The essential problem facing the Arabuko-Sokoke forest is the ongoing degradation of the forest biodiversity by the forest adjacent communities. As long as the demand for forest and wildlife-related products exists, the forest biodiversity will be under constant threat. We must continually adapt to this evolving threat of illegal logging, charcoal production or poaching in order to protect the Arabuko-Sokoke forest biodiversity. The main cause of forest exploitation is due to poverty and limited livelihood options. Pressure due to population growth and inadequate government service provision is the greatest threat to the forest and species within it. If the forest is to become sustainable for the long-term, its security is a prerequisite for poverty alleviation, economic development, and for providing safety for all wildlife and their habitats.
As a natural resource, the forest has attracted a lot of interest, some regrettably deleterious, and as a result, Friends of Arabuko-Sokoke Forest have come up to aid in its protection. We currently operate our law enforcement teams in partnership with the Kenya Forest Service (KFS) and Kenya Wildlife Service (KWS). Our law enforcement provides the much-needed protection for the Arabuko-Sokoke Forest ecosystem which is threatened by chronic habitat destruction and bushmeat poaching.

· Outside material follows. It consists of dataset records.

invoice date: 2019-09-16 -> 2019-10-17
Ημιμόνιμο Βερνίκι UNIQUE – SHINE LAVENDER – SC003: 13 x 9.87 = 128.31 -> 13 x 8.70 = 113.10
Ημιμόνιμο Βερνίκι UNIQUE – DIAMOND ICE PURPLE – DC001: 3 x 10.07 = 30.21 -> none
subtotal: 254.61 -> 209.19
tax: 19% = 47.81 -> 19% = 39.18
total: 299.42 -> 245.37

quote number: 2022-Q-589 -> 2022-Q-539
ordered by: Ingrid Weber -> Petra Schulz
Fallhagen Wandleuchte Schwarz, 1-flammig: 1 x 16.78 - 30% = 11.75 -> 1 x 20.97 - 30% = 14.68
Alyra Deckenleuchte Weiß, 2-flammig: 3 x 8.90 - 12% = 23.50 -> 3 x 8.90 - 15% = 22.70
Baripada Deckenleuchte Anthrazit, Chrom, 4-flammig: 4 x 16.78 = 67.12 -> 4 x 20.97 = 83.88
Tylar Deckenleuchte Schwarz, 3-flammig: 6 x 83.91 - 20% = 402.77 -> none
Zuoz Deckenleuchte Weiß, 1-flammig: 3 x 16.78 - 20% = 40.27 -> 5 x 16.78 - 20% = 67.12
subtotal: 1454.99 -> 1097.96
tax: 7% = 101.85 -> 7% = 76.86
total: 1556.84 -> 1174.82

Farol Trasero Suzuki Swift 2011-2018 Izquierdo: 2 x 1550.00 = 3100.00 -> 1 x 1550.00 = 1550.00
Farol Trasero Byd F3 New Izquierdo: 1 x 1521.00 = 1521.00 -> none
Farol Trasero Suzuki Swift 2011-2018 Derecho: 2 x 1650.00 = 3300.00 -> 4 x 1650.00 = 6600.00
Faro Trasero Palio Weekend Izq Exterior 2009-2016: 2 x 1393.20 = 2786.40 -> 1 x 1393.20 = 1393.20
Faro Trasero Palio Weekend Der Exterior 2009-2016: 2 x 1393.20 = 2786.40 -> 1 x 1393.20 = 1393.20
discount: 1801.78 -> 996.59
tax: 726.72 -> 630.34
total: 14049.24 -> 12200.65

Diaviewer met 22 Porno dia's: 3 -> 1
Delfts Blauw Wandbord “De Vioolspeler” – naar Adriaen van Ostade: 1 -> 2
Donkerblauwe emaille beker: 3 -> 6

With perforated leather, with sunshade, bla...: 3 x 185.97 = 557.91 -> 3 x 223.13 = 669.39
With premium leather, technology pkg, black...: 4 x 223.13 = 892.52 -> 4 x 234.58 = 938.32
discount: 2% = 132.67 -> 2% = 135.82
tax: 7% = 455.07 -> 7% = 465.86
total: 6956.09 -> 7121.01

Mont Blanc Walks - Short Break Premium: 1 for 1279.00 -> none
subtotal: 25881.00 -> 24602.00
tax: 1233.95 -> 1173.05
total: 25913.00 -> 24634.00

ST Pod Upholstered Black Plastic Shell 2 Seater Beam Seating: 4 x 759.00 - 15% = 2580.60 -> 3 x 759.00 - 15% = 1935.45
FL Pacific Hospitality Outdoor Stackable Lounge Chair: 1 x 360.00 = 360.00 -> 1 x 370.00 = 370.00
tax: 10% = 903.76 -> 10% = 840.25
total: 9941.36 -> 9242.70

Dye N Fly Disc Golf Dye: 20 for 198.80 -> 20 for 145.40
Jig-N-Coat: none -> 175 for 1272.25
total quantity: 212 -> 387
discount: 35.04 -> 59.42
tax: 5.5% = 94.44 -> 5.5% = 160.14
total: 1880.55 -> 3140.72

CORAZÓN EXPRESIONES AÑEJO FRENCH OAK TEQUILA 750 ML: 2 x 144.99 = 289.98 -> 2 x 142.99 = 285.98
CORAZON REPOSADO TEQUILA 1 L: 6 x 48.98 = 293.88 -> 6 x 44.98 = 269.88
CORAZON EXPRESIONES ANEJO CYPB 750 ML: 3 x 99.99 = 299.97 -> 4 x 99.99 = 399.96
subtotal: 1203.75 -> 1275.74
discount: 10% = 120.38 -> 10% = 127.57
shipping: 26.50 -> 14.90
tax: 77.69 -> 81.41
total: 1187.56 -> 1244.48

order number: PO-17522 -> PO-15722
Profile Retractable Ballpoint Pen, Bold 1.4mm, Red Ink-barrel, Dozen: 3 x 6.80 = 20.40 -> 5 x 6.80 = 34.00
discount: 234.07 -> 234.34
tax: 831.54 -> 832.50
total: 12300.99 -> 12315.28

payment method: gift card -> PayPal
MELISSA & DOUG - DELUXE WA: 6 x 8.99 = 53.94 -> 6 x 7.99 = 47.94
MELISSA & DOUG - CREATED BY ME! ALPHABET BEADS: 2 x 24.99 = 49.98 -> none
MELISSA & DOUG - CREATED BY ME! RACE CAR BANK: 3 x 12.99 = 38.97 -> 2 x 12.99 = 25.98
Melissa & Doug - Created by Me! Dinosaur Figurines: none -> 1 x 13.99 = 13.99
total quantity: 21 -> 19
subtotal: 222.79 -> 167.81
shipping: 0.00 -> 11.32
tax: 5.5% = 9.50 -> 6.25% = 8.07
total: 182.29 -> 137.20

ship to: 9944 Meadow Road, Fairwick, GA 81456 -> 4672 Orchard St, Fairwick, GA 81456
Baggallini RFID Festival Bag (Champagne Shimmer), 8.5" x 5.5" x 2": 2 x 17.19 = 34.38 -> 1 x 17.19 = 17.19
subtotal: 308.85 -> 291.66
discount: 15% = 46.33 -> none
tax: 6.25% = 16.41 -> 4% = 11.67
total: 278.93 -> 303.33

We employ team of dedicated community scouts to patrol the forest day and night to keep the forest safe. They employ various techniques to investigate and follow-up on potential threats and liaise with Kenya Forest Service and Kenya Wildlife Service to achieve maximum results.
Together with community forest associations we organise de-snaring actions with objective to remove maximum number of snares from one area. Snaring is a cheap and indiscriminate method of poaching threatening several wildlife species in the forest.
Our teams collect data using CyberTracker and SMART interface to provide clear visuals of the illegal activities hotspots and these are used to target areas for foot patrols and investigative actions.
Training and equipment
All our scouts underwent thorough training on field operations and related skills and additional refresher training is provided when needed. Proper and frequent training is one of the most important elements of creating an able and well-disciplined law enforcement team to counter illegal activities.
Support to our government partners
Kenya Forest Service and Kenya Wildlife Service are our main partners in the forest, and we work together every day! Our scouts’ teams are usually accompanied by their rangers, they handle suspects and transport confiscated material. We support their field operations by providing fuel and sometimes maintenance for their vehicles.